Нервные стрессы, постоянные муки сердца надорвали организм женщины: у нее ни с того ни с сего стали отниматься ноги. И вот она на коляске. И никто из врачей не может сказать, когда она встанет и встанет ли когда–нибудь.

Софья знает, что ее обожаемый Николай не любит слез и стенаний, встречает его улыбкой, говорит, что был у нее доктор, обещал скорую поправку, и пытается угостить чем–нибудь вкусненьким, но он, если и подсядет к столу, говорит только о делах в России, мечтает туда вернуться и всегда спрашивает: не посадят ли его там в тюрьму?

Но все–таки никакие муки бедной женщины не могут сравниться с муками ревности. Николай такой здоровый, такой бодрый, - он, когда весел, всех покоряет своей улыбкой, женщины смотрят на него жадными влюбленными глазами… - эти вот ее муки ни с чем не сравнимы. Они сжигают все ее существо, изнуряют сердце; она не спит, не ест, а все смотрит и смотрит на дверь: когда же он войдет к ней, ее ненаглядный супруг?..

Сейчас же Соню обхватили за шею тысячи змей и душат, душат… От ревности то ее бросает в жар, то липкий, отвратительный холод бежит по спине. Ей только не хватало этих вот… гостей из России! И как на грех: и эта юная, цветущая как роза дева, и молодая, умная, с ямочками на щеках женщина… Русская! Она такая русская!.. Николай говорит только с ней, смотрит только на нее, подкладывает ей всякие вкусности, и весь сияет от счастья, у него даже голос изменился, он как артист говорит громко, звучно и смеется как ребенок. О, мать родная!.. Зачем ты родила меня еврейкой?.. Зачем господь наш, такой умный и добрый, послал мне такие муки?..

Софья много говорила, старалась быть веселой, показать гостям радость от встречи с ними, но сердце ее сильно и мучительно колотилось, нервы натянулись как струны… Она вдруг закрыла лицо руками и разрыдалась.

- Ну! Началось!.. - в сердцах проговорил хозяин и поднялся, позвал служанку, попросил валерьяновых капель. Поднес стакан Софье, положил ей руку на плечо, тихо и мирно проговорил:

- Ну, будет тебе. Чего уж!..

Соня выпила капли, вытерла глаза, виновато улыбнулась.

- Простите меня. Нервы. Мои проклятые нервы!..

И, немного помолчав, добавила:

- От радости я. Ведь мы так редко видим своих родных российских людей, а тут сразу четверо, да еще из Ленинграда.

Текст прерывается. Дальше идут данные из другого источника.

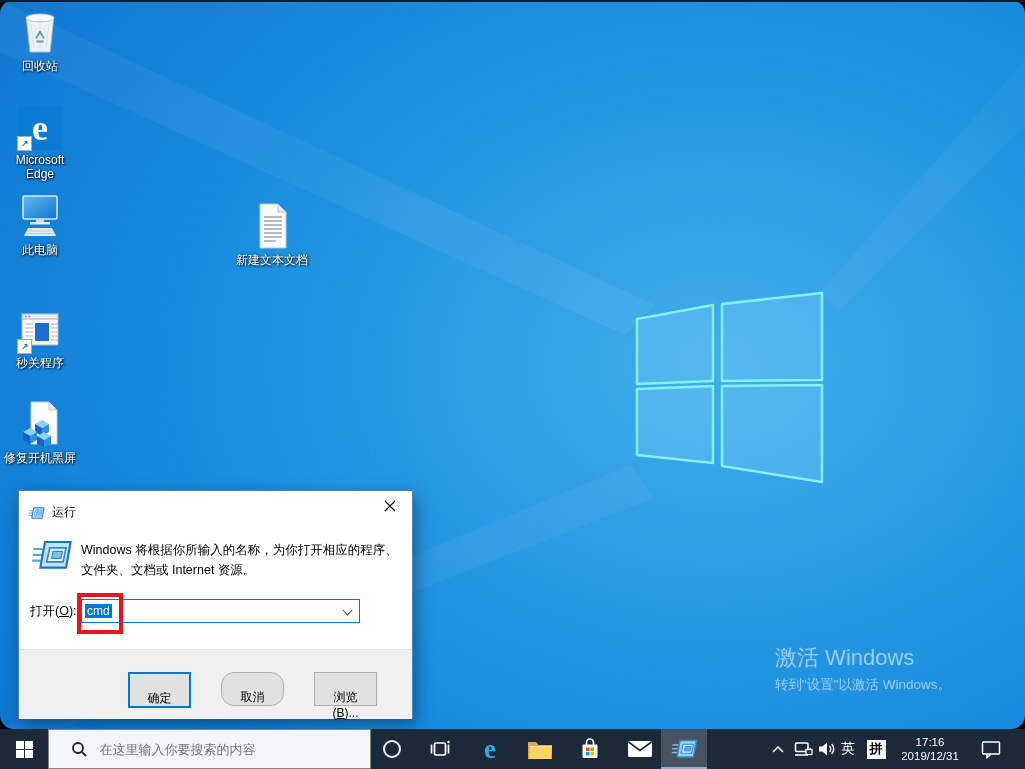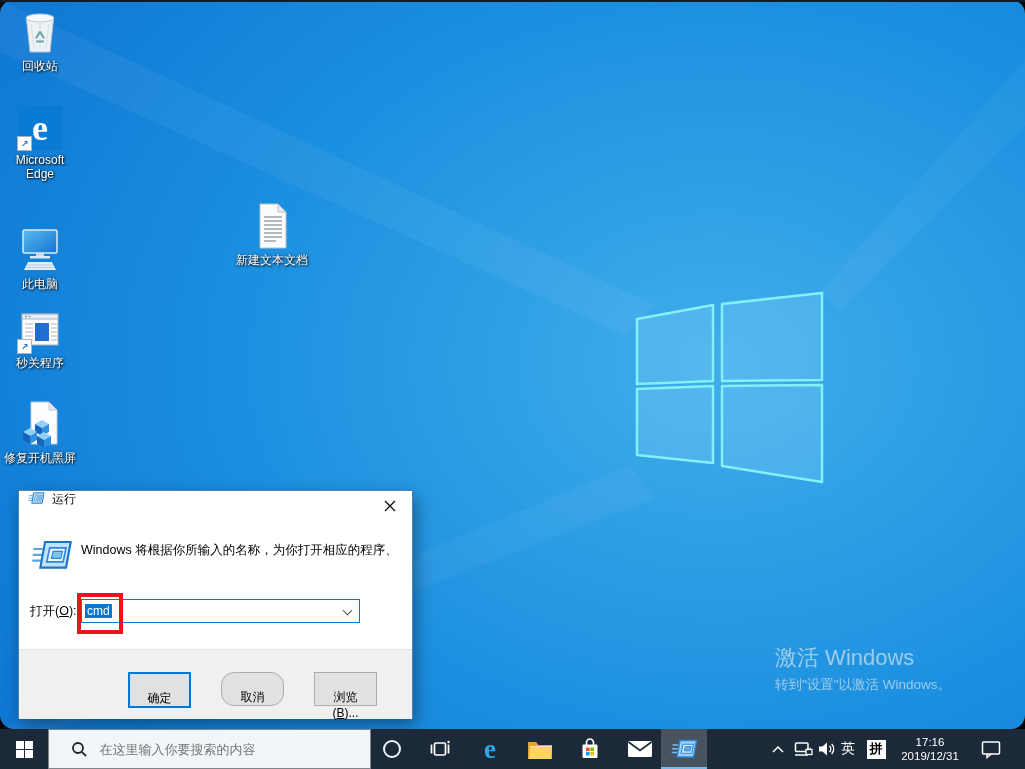--- a/index.html
+++ b/index.html
@@ -125,7 +125,7 @@
       <span class="lbl">Microsoft Edge</span>
     </div>
 
-    <div class="dicon" style="left:0;top:224px;text-align:center;">
+    <div class="dicon" style="left:0;top:190px;text-align:center;">
       <div class="ic">
           <svg width="48" height="48" viewBox="0 0 48 48">
         <defs>

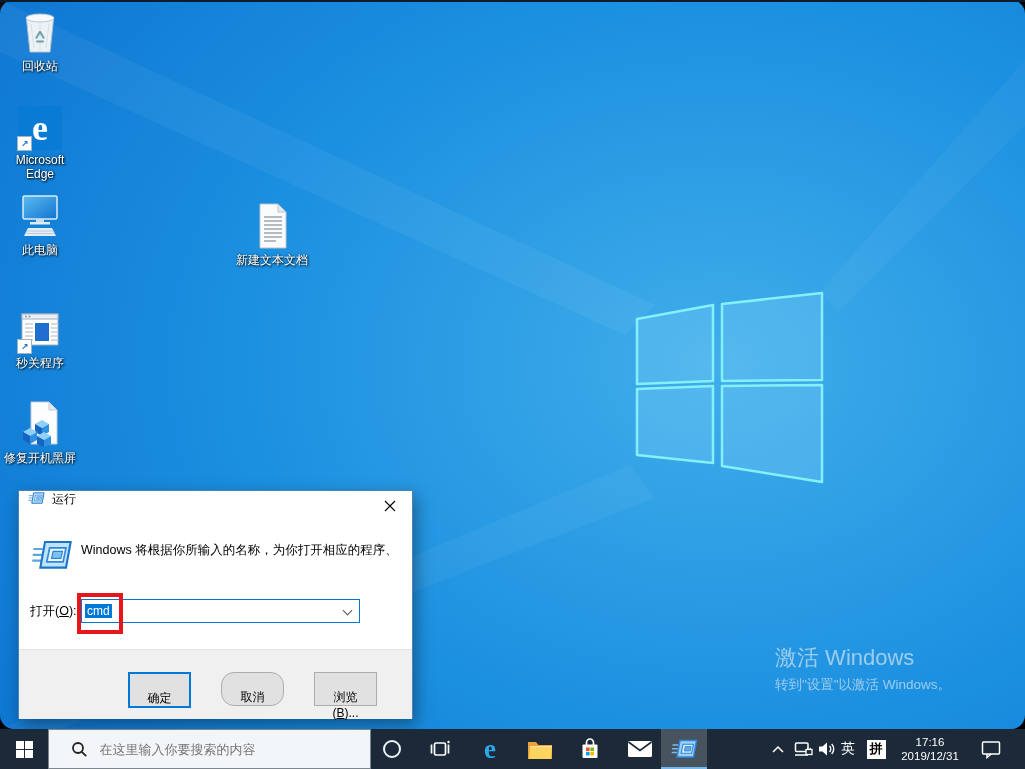--- a/index.html
+++ b/index.html
@@ -26,7 +26,7 @@
   .run-dialog{position:absolute;left:18px;top:490px;width:393px;height:227px;background:#fff;
               border:1px solid #4f82b4;box-shadow:3px 6px 16px rgba(0,0,0,.38);font-size:12.5px;color:#000;}
   .rd-titlebar{position:absolute;left:0;top:0;width:100%;height:30px;background:#fff;
-               display:flex;align-items:flex-start;}
+               display:flex;align-items:flex-end;}
   .rd-ticon{margin-left:9px;display:flex;}
   .rd-title{margin-left:7px;font-size:12px;}
   .rd-close{position:absolute;right:0;top:0;width:45px;height:29px;display:flex;align-items:center;

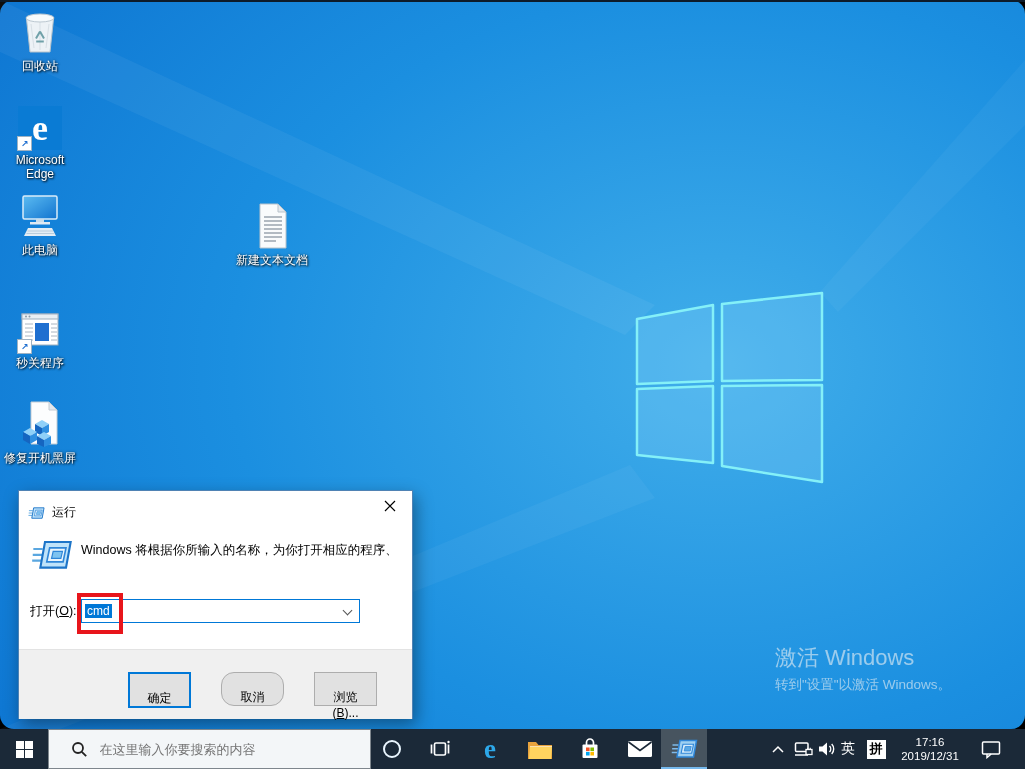--- a/index.html
+++ b/index.html
@@ -227,6 +227,7 @@
       </div>
       <div class="rd-msg">
         <div>Windows 将根据你所输入的名称，为你打开相应的程序、</div>
+        <div>文件夹、文档或 Internet 资源。</div>
       </div>
       <div class="rd-openlabel"><span>打开(</span><span class="u">O</span><span>):</span></div>
       <div class="rd-combo">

Беседа расстроилась, гости сидели молча, каждый на свой счет принимал вину за неловкую и печальную сцену. Первым поднялся Качалин, поблагодарил хозяйку, хозяина и Гиви Шахта за прием и угощение. Прощались и другие гости и скоро удалились. Шахт вышел вслед за ними, повез их на машине в гостиницу.

В досадливом раздражении, с чувством жалости к Софье, клеймил ее мужа:

- Алкаш запойный, что вы хотите? Он и в Ленинграде пил, а если стал директором, то не потому уже что был таким умным.

- Завод купил, наладил производство, - защищал его Николай Васильевич. Он, кстати, знал Ленинградский завод авторучек и, будучи в Италии в служебной командировке, по поручению Госплана, заказывал для этого завода оборудование. Слышал и фамилию Бутенко, директора завода, но лично с ним не встречался.

Шахт небрежно взмахнул рукой:

- Знаем, во что он ему обошелся, завод этот! Как только началась приватизация, мальчики–чубайсята создавали группы акционеров, выдавали им кредит, а за него отдавали в собственность заводы. Николай и сам не помнит, как стал совладельцем завода, а потом, когда корпуса и все здания были запроданы, ему дали три контейнера станочков, да на счет в Перте положили круглую сумму, и сказали: валяй в Австралию, пока тебя тут за развал завода не кинули за решетку. А тут, в Перте, лишь бы деньги были. Ставь любое дело.